▶ Requirement: Please copy out the lines in the entries that contain "aantal".

▶ Exercise material:
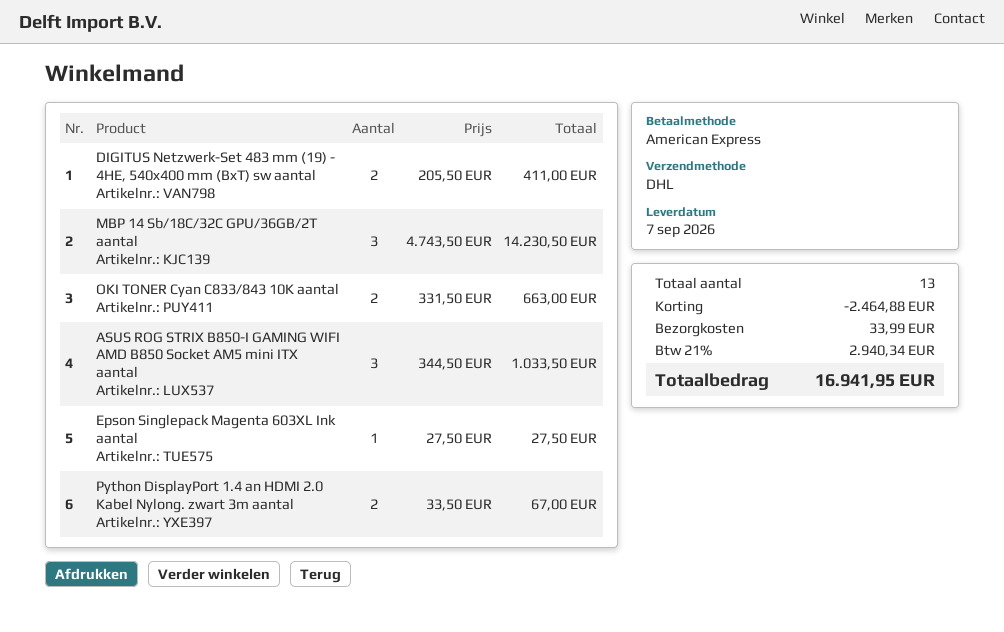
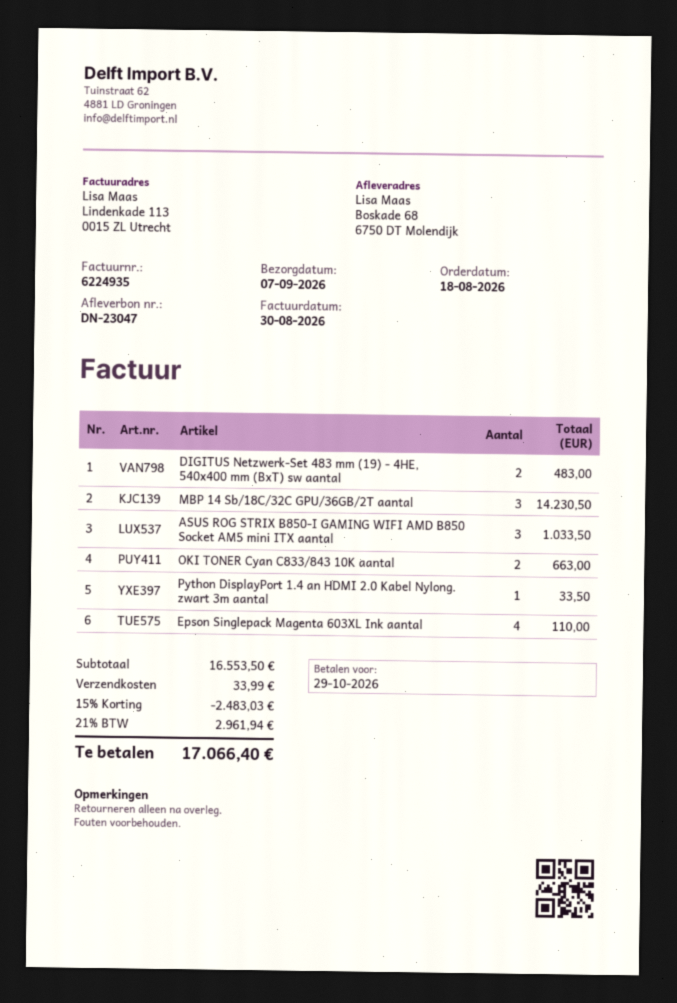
DIGITUS Netzwerk-Set 483 mm (19) - 4HE, 540x400 mm (BxT) sw aantal: 2 for 411.00 -> 2 for 483.00
Epson Singlepack Magenta 603XL Ink aantal: 1 for 27.50 -> 4 for 110.00
Python DisplayPort 1.4 an HDMI 2.0 Kabel Nylong. zwart 3m aantal: 2 for 67.00 -> 1 for 33.50
discount: 2464.88 -> 2483.03
tax: 21% = 2940.34 -> 21% = 2961.94
total: 16941.95 -> 17066.40

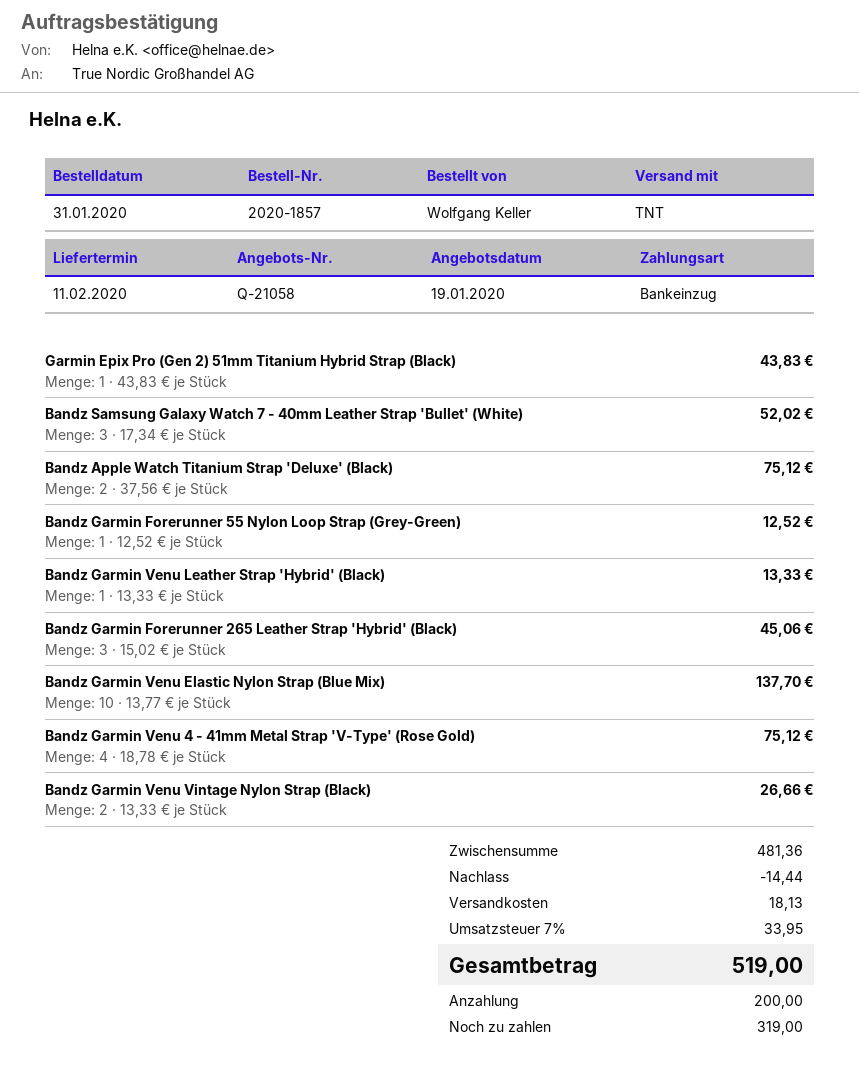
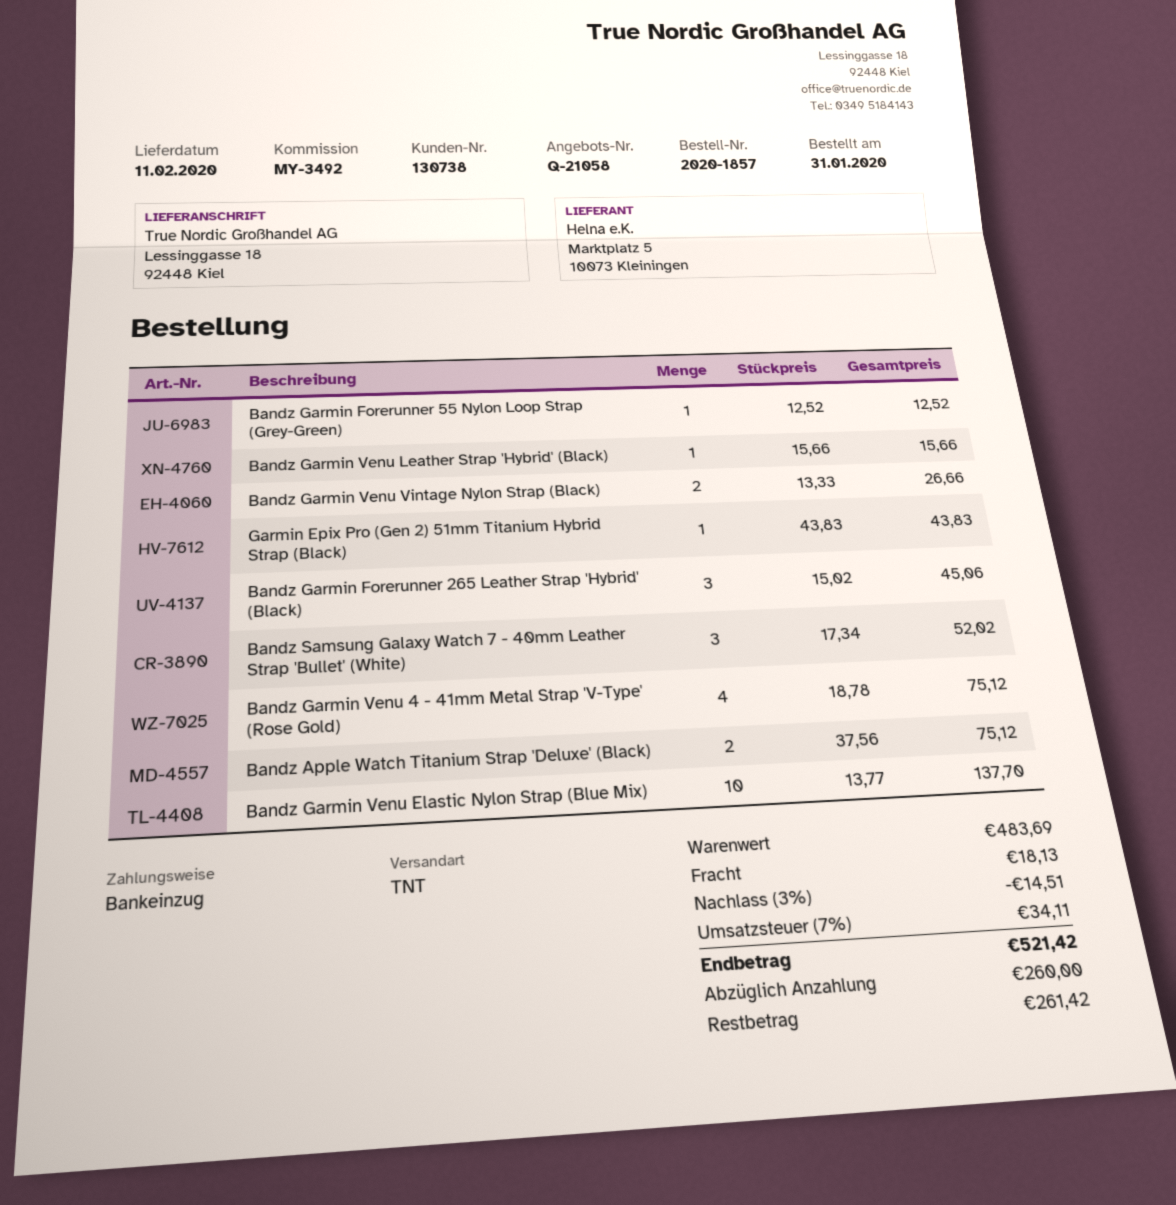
Bandz Garmin Venu Leather Strap 'Hybrid' (Black): 1 x 13.33 = 13.33 -> 1 x 15.66 = 15.66
subtotal: 481.36 -> 483.69
discount: 14.44 -> 14.51
tax: 7% = 33.95 -> 7% = 34.11
total: 519.00 -> 521.42
deposit: 200.00 -> 260.00
balance: 319.00 -> 261.42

▶ Solution below:
DIGITUS Netzwerk-Set 483 mm (19) - 4HE, 540x400 mm (BxT) sw aantal: 2 for 411.00 -> 2 for 483.00
Epson Singlepack Magenta 603XL Ink aantal: 1 for 27.50 -> 4 for 110.00
Python DisplayPort 1.4 an HDMI 2.0 Kabel Nylong. zwart 3m aantal: 2 for 67.00 -> 1 for 33.50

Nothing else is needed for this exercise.